The lift structure 112 includes the first leg 200, the second leg 202, and a cross member 204. In some examples, the cross-member 204 defines an aperture 206. As shown in FIG. 1, the portion of the cross member 204 including the aperture 206 may be external to the enclosure 102. In this way, a cable or a lift truck fork may be able to be inserted through the aperture 206 to move the power system 100. In examples in which the cross member 204 does not include the aperture 206, the power system 100 may be lifted by the lift structure 112 in a different manner. In some examples, a different structure, such as another structure including an aperture, may be coupled to the lift structure 112 such that a cable or a lift truck fork may be able to be inserted through the aperture to move the power system 100. The lift structure 112 is capable of supporting the weight of the power system 100 when lifted by the lift structure 112 (e.g., by the aperture 206 of the lift structure 112). In some cases, the lift structure 112 may be capable of supporting a load that is heavier than the weight of the power system 100 alone. For example, the lift structure 112 may be capable of supporting the weight of the power system 100 and additional weight such as the weight of a trailer, gas bottles, weld cables, running gear, etc. In some examples, the remainder of the lift structure 112 (e.g., the rest of the cross member 204, the first leg 200, and the second leg 202) may be within the enclosure 102.

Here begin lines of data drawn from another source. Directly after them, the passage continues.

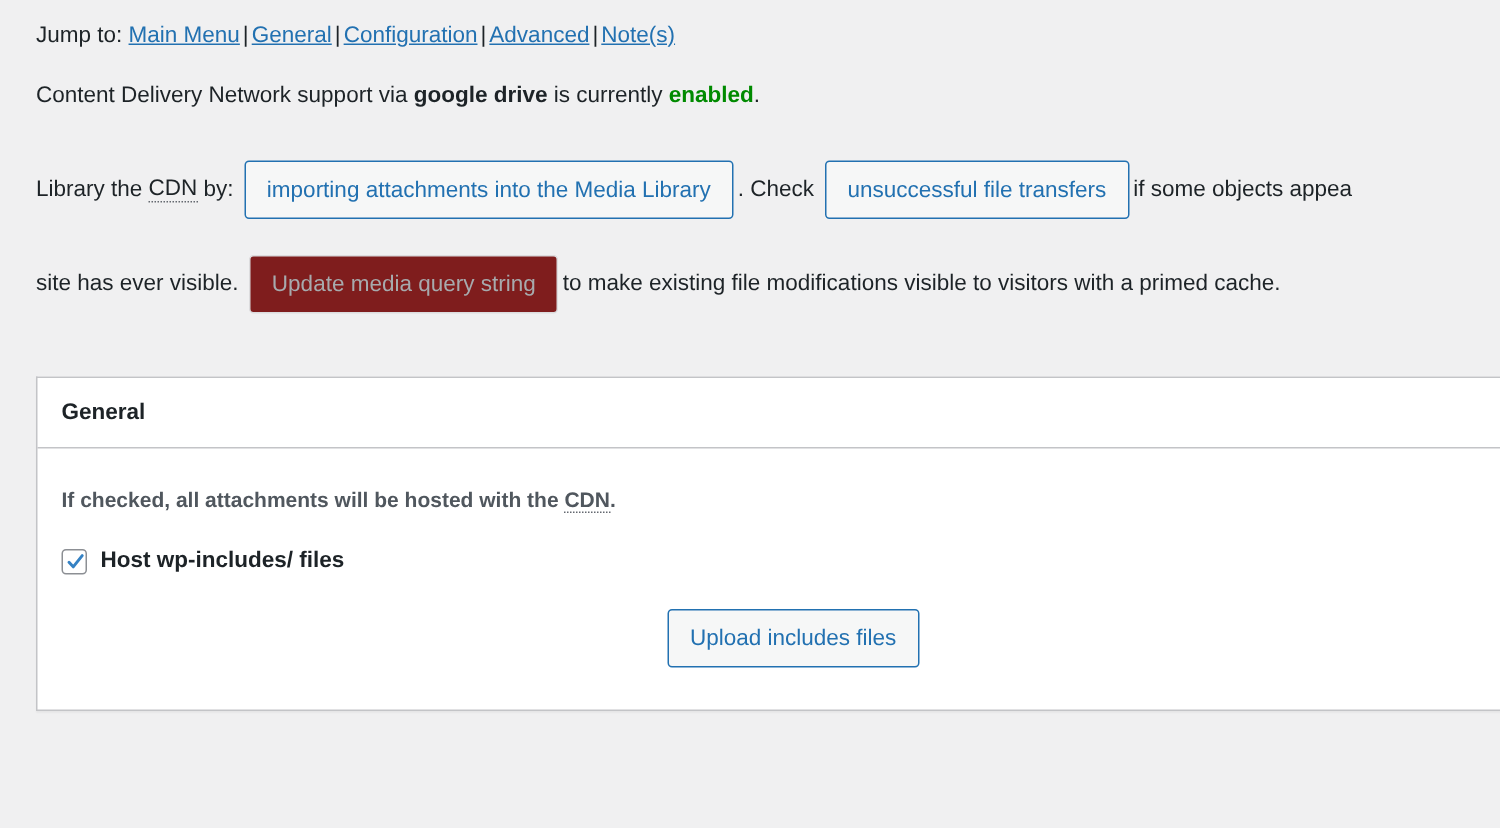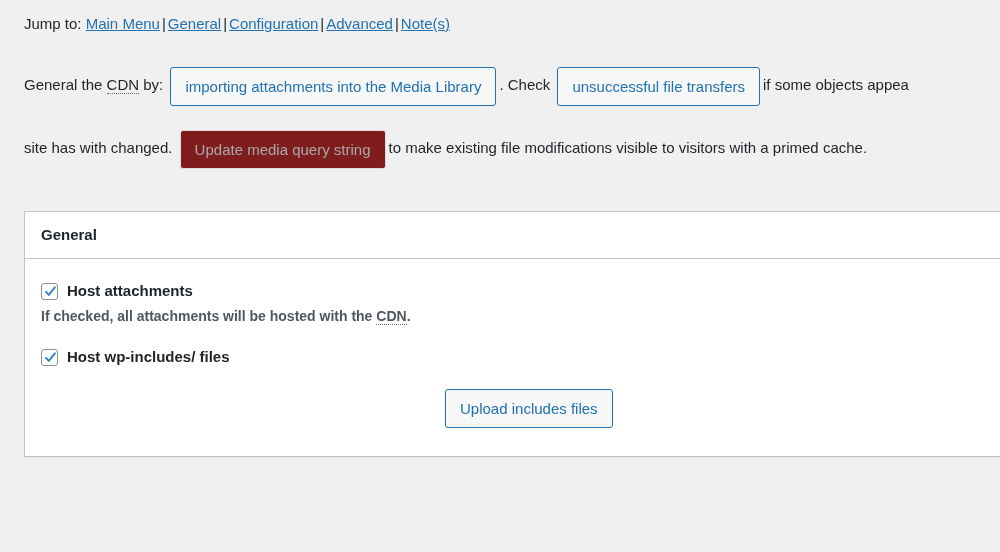--- a/index.html
+++ b/index.html
@@ -199,6 +199,9 @@
     </span>
   </div>
 
+  <div class="status-row">
+    <span>Content Delivery Network support via </span><span class="status-strong">google drive</span><span> is currently </span><span class="status-enabled">enabled</span><span>.</span>
+  </div>
 
   <div class="prepare-block">
     <span>General the </span><abbr class="cdn">CDN</abbr><span> by:</span>

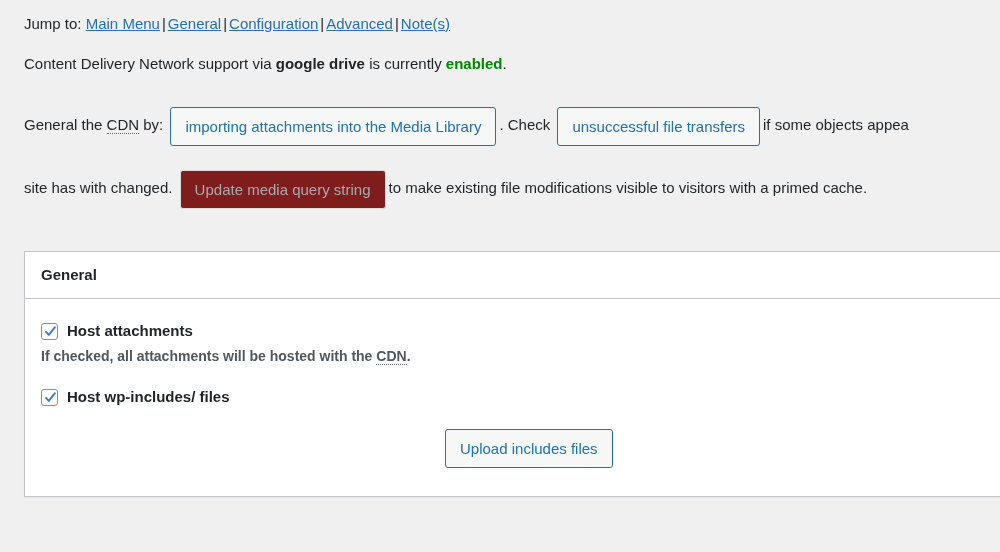--- a/index.html
+++ b/index.html
@@ -204,7 +204,7 @@
   </div>
 
   <div class="prepare-block">
-    <span>General the </span><abbr class="cdn">CDN</abbr><span> by:</span>
+    <span>Library the </span><abbr class="cdn">CDN</abbr><span> by:</span>
     <button class="btn-link">importing attachments into the Media Library</button><span>. Check</span>
     <button class="btn-link">unsuccessful file transfers</button><span>if some objects appea</span>
   </div>

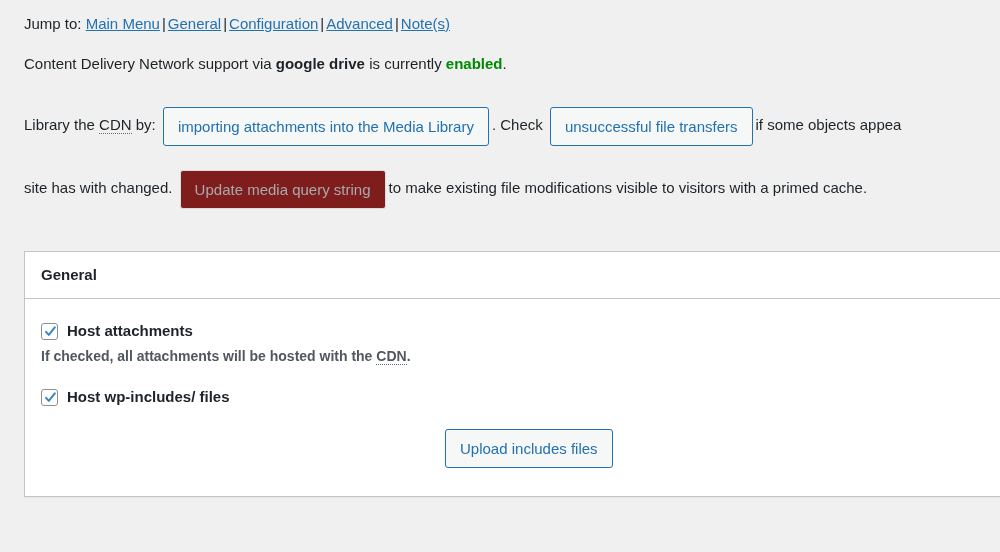--- a/index.html
+++ b/index.html
@@ -210,7 +210,7 @@
   </div>
 
   <div class="prepare-block prepare-line2">
-    <span>site has with changed.</span>
+    <span>site has ever visible.</span>
     <button class="btn-link disabled">Update media query string</button><span>to make existing file modifications visible to visitors with a primed cache.</span>
   </div>
 

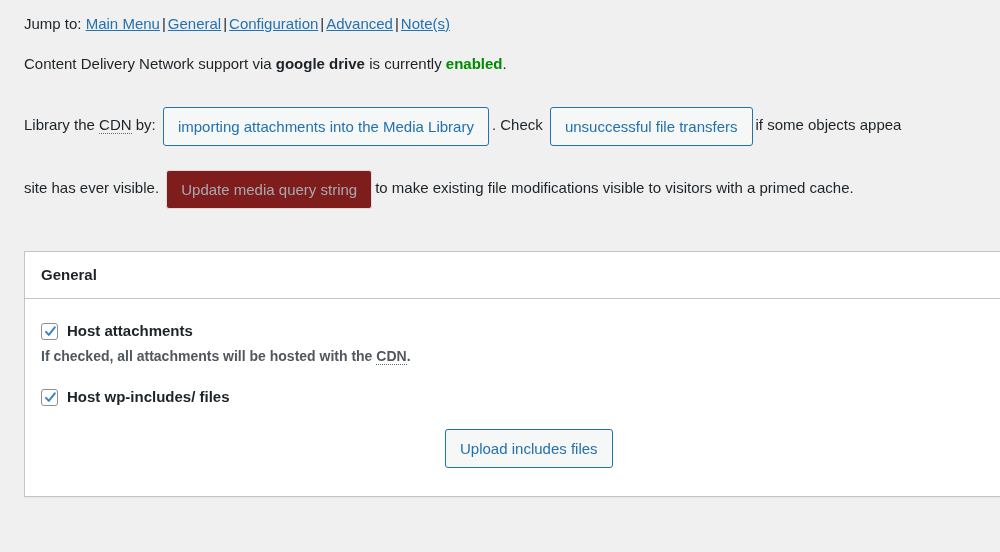--- a/index.html
+++ b/index.html
@@ -222,14 +222,6 @@
 
       <div class="setting-row row-one">
         <div class="setting-left">
-          <div class="cb-line">
-            <span class="checkbox">
-              <svg viewBox="0 0 16 16" aria-hidden="true">
-                <path d="M3.2 8.4 L6.2 11.6 L12.6 3.6" fill="none" stroke="#3582c4" stroke-width="2.1" stroke-linecap="round" stroke-linejoin="round"></path>
-              </svg>
-            </span>
-            <span class="cb-title">Host attachments</span>
-          </div>
           <div class="cb-desc"><span>If checked, all attachments will be hosted with the </span><abbr class="cdn">CDN</abbr><span>.</span></div>
         </div>
       </div>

As seen in FIG. 3, the shape of the lift structure 112 leaves an open space 136 in the enclosure 102 when the lift system 112 is installed within the enclosure 102. In turn, components of the power system 100, such as the engine 114 and/or the generator 116, may be installed in the open space 136. In other words, the lift structure 112 may at least partially surround one or more components of the power system 100, thereby maximizing the use of space of the power system 100. For example, the lift structure 112 may at least partially surround one or more of the engine 114, the generator 116, the welding-type conversion circuitry 120, the air compressor 122, the hydraulic pump 124, and/or the auxiliary power conversion circuitry 126. In this way, the lift structure 112 as described herein can be included in the power system 100 without increasing the size of the power system 100.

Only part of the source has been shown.